**What you are asked to do**
Each line below is to be repeated exactly; any picture is to be left out.

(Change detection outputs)
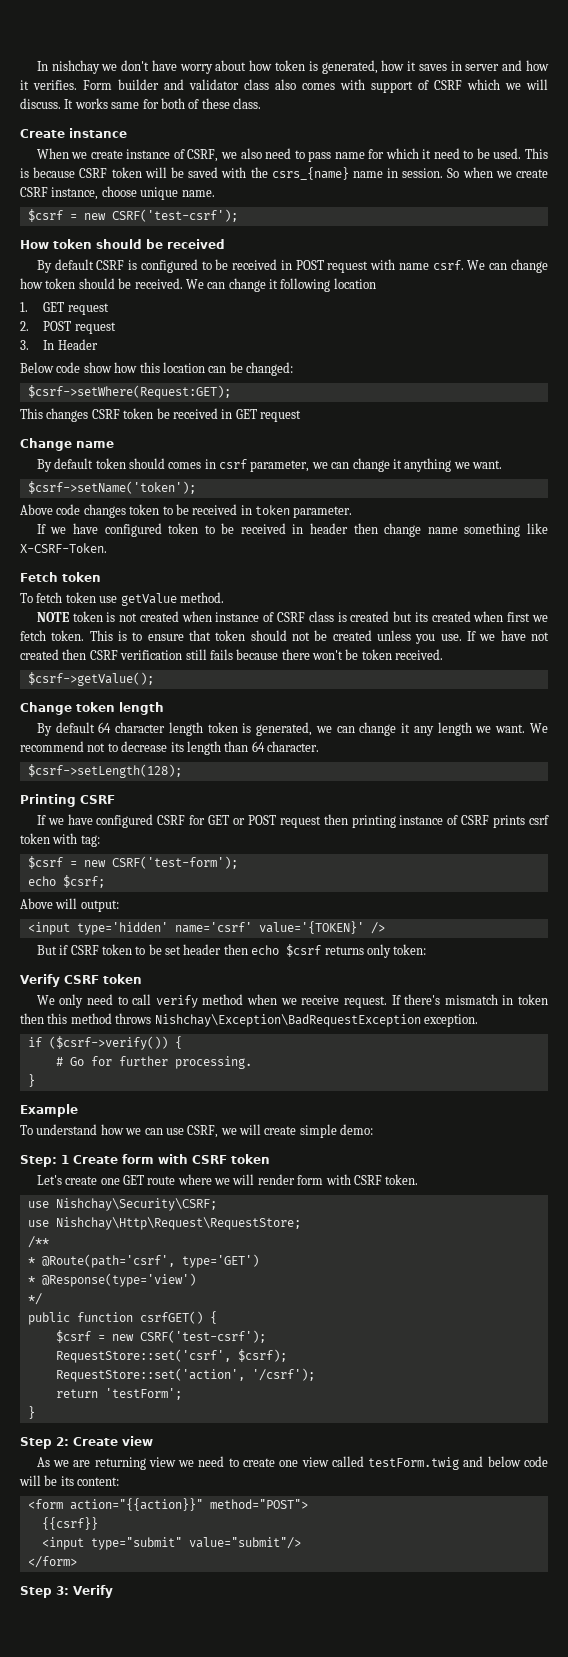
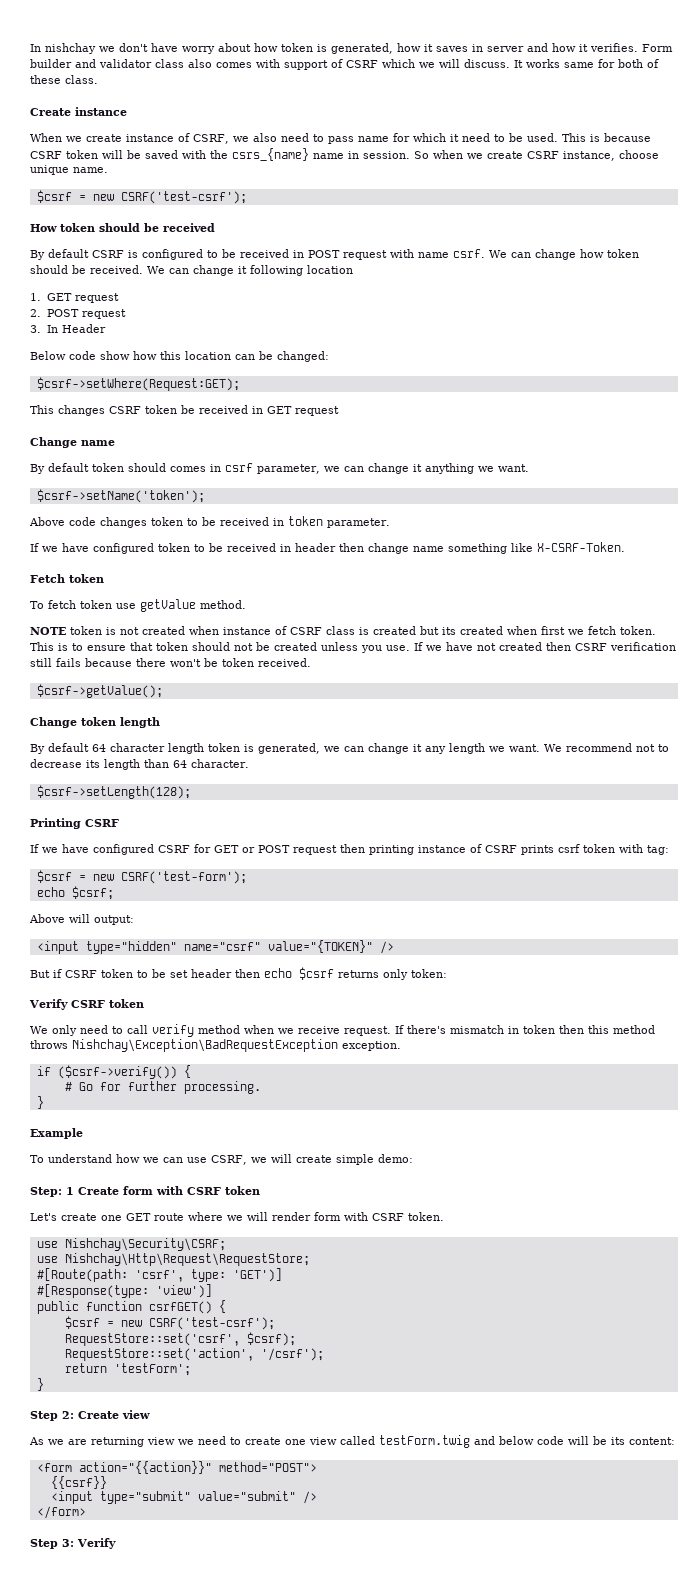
- <input type='hidden' name='csrf' value='{TOKEN}' />
+ <input type="hidden" name="csrf" value="{TOKEN}" />
- /**
- * @Route(path='csrf', type='GET')
- * @Response(type='view')
- */
+ #[Route(path: 'csrf', type: 'GET')]
+ #[Response(type: 'view')]
- <input type="submit" value="submit"/>
+ <input type="submit" value="submit" />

**Task solution**
- <input type='hidden' name='csrf' value='{TOKEN}' />
+ <input type="hidden" name="csrf" value="{TOKEN}" />
- /**
- * @Route(path='csrf', type='GET')
- * @Response(type='view')
- */
+ #[Route(path: 'csrf', type: 'GET')]
+ #[Response(type: 'view')]
- <input type="submit" value="submit"/>
+ <input type="submit" value="submit" />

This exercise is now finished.